Monday morning. I woke up at seven and leapt out of bed to switch on the kettle. I then flew back into bed and huddled under the duvet, slightly shocked by the fact that I did not manage outsprint the cold during my trip to the kitchen. The iciness that was initially confined to my eyelids (yes, that cold) slithered down to flood my limbs. I thought if I lay very still the cold would think that I was already dead, and would then abandon me, but apparently (my 41st winter – you’d think I would know that by now) it does not work like that. Once the cold has you, you have to wait a lo-o-ong time for warmer temperatures to come and rescue you. Like, an hour.

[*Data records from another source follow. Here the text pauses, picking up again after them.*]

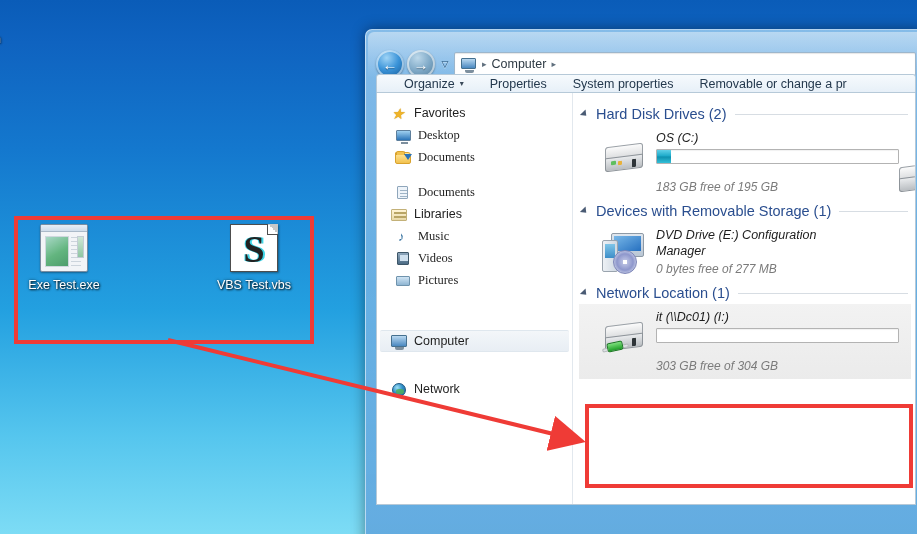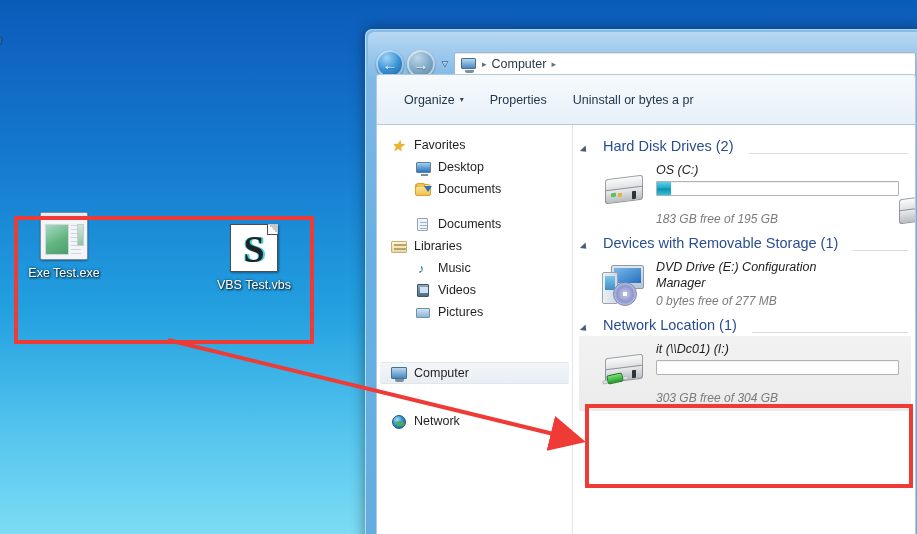"Organize" .toolbar { height: 51px -> 19px }
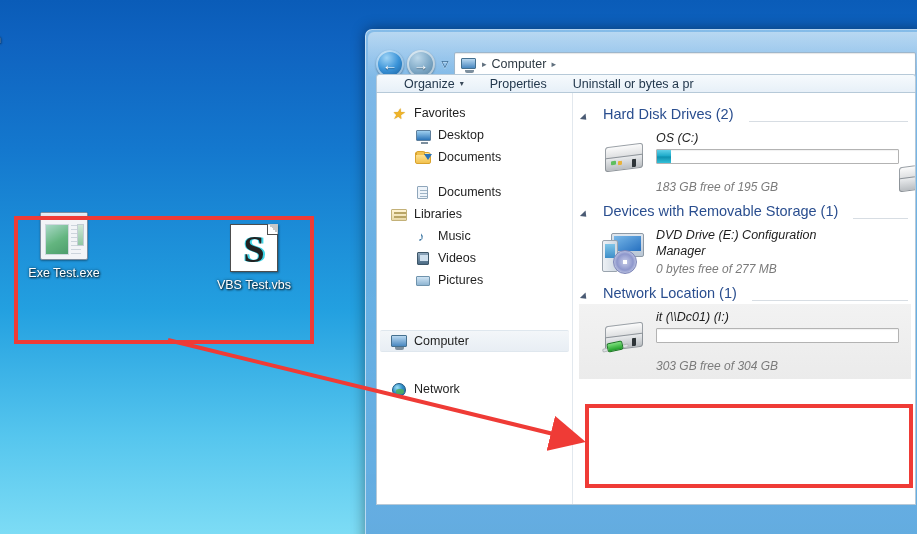"System properties" div.tb-item { html: none -> <div> <span>System properties</span> </div> }
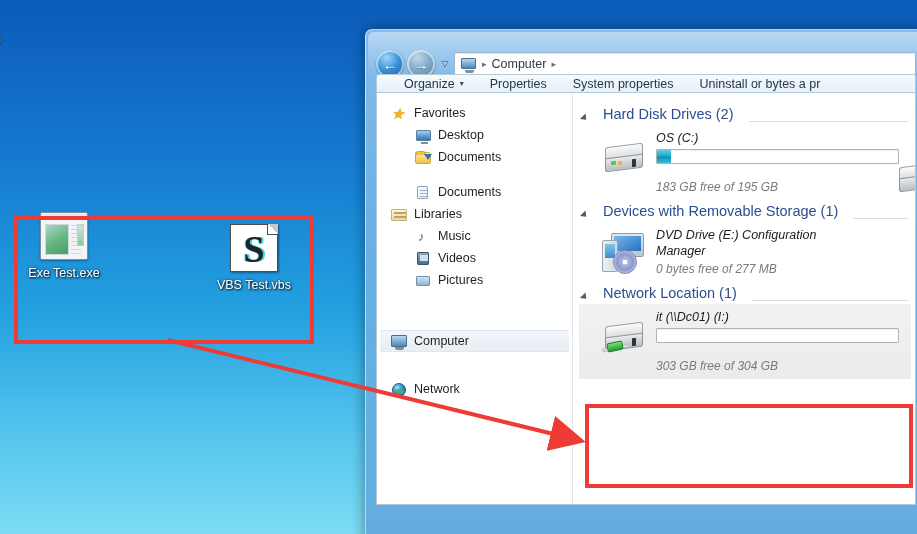"Uninstall or bytes a pr" span { text: Uninstall or bytes -> Removable or change }
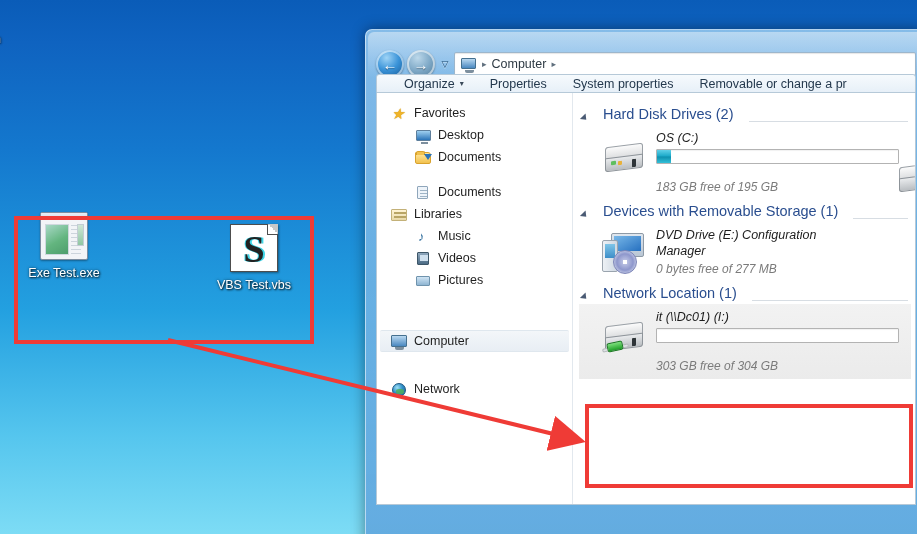"Hard Disk Drives (2)" .grp-head { align-items: flex-end -> center; gap: 15px -> 8px }
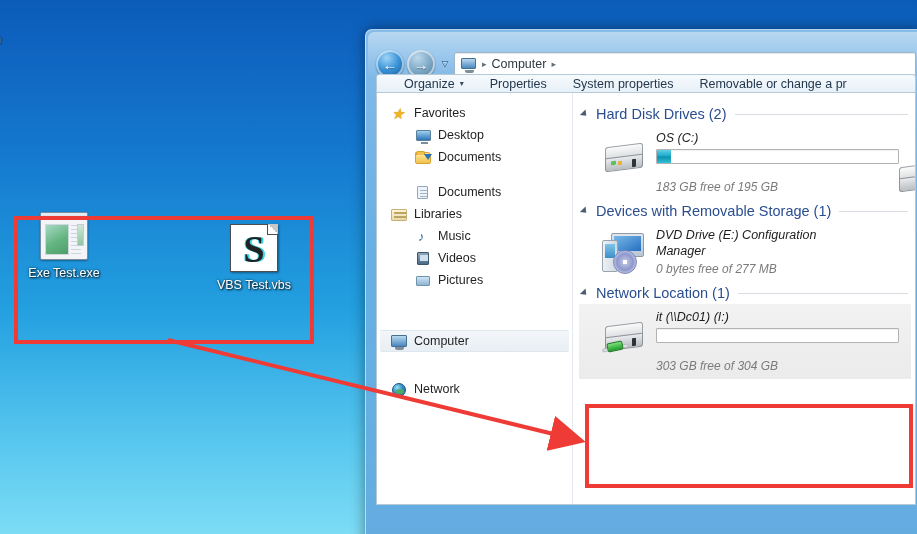"Desktop" .nav-item.child { font-family: none -> Liberation Serif, serif; padding-left: 38px -> 18px }
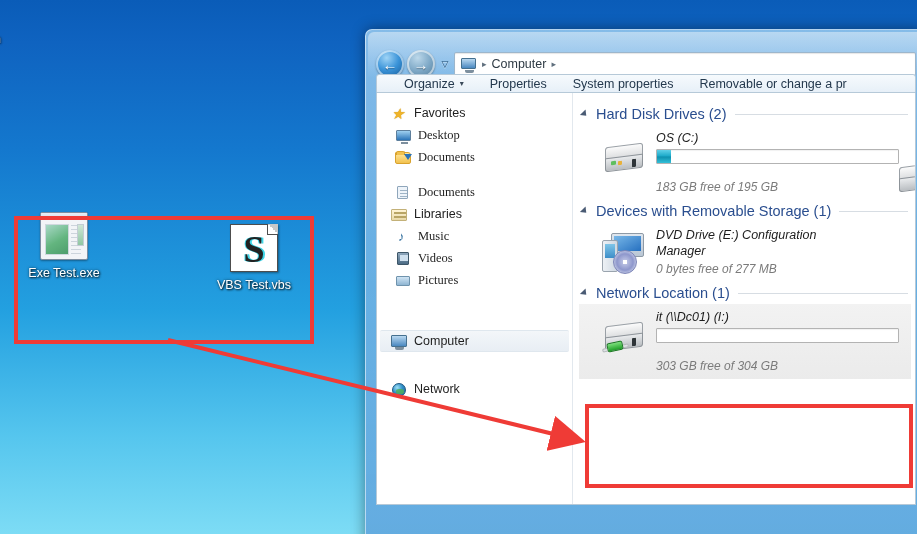"Exe Test.exe" div.desk-icon { top: 212px -> 224px }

My inability to deal with temperatures below 20⁰C is the only way in which I am currently out of sync with the world. The universe has continued to affirm my general course of life-action via synchronistic articles in the newspapers. J and I went to see Milk this weekend, and on Sunday there was an article about legislating gay marriage in the US in the Washington Post. See?
And just when I thought the Helen Zille thing could not get any more ridiculous, the newspapers stopped reporting on it. Really. Almost nothing on Sunday. The Sunday Times clearly thought that enough’s enough and delegated coverage of the matter to Ben Trovato and Zapiro (not his best work, really). The Independent felt the matter serious enough to editorialise on it briefly (I find it amusing that Jovial accuses Mrs Zille of “starting” the spat, when she wrote this week that the media indeed “created” the whole thing.) I think she is right. On the press thing. Not the cabinet thing.
Speaking of which… a final thought, really…
I wonder if Helen Zille lies in bed at night thinking that she has made a terrible mistake, and has no real way of fixing it in the short term. I wonder if she sat for weeks with the CV’s of all the possible members of a future cabinet, and weighed ability against equity, and consulted (who would she have consulted with?), before announcing the list that has everyone in such an uproar.
It is impossible to pretend that it is not a disaster.
One of the girls at rugby club on Saturday (very happy for the Bulls, although two SA teams in the semi’s would have been great) felt that the most disappointing aspect of the whole debacle was that Mrs Zille had the opportunity to raise the bar, to push the envelope and to embrace the opportunity to set an inspiring example as an intelligent and hard-working, female premier of the Western Cape. And then she just turned out to be another Maggie Thatcher-type… well… disappointment. I wonder if she feels that.
Now I really do have to leap out of bed. The day has started without me.